## Required action:
Where an entry holds an image, skip the image but reproduce the rest word for word.
= Beginning of Section =
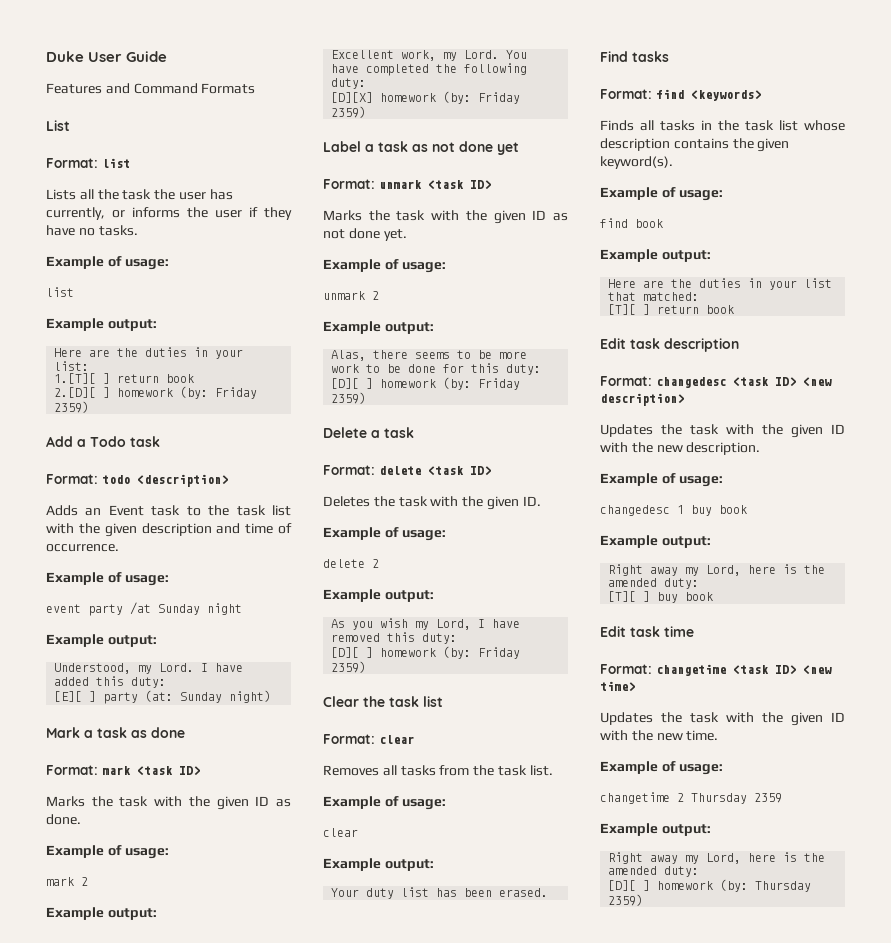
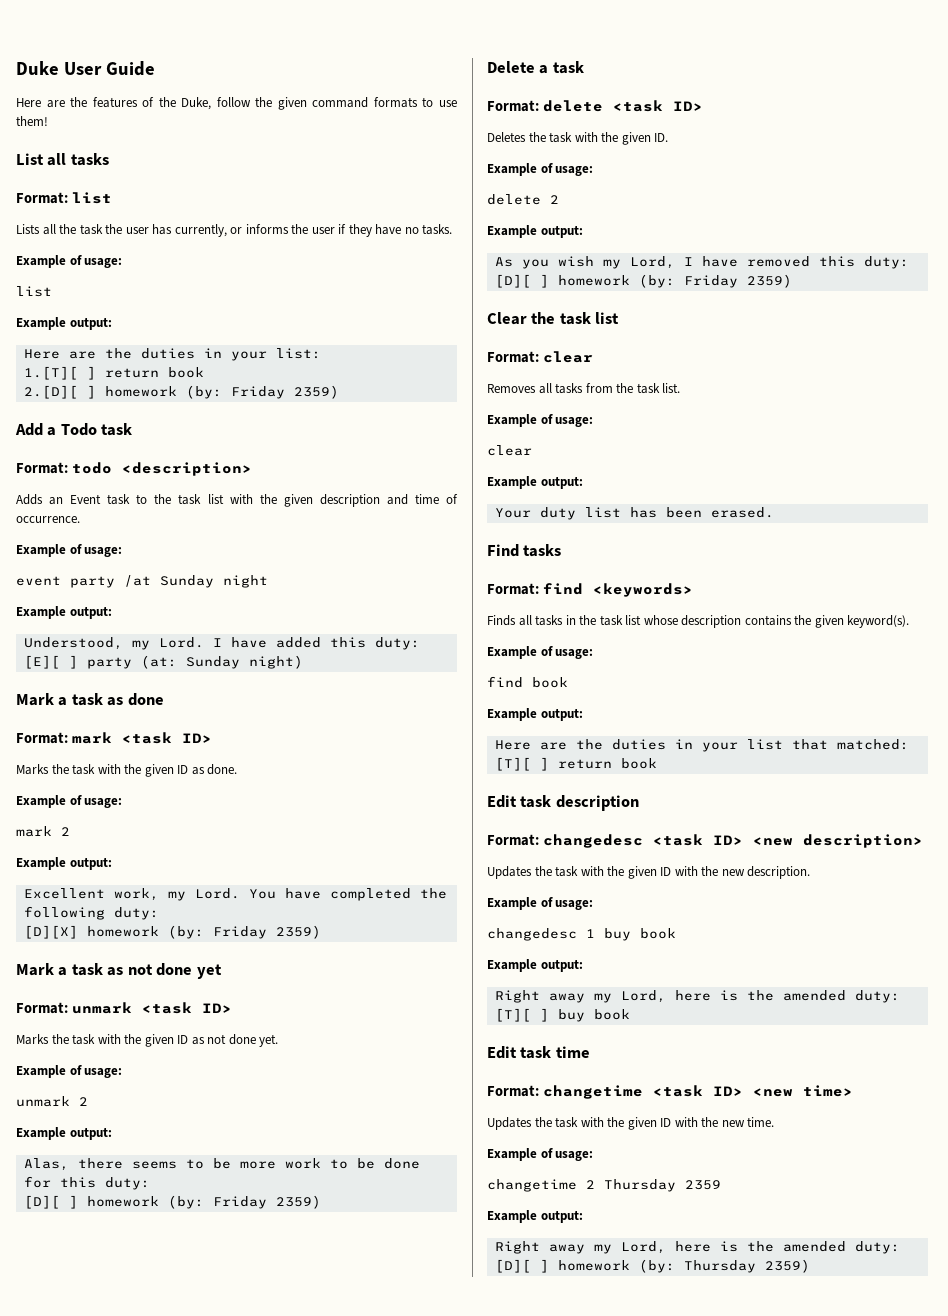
- Features and Command Formats
+ Here are the features of the Duke, follow the given command formats to use them!
- List
+ List all tasks
- Label a task as not done yet
+ Mark a task as not done yet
= End of Section =
## Solution to this exercise:
- Features and Command Formats
+ Here are the features of the Duke, follow the given command formats to use them!
- List
+ List all tasks
- Label a task as not done yet
+ Mark a task as not done yet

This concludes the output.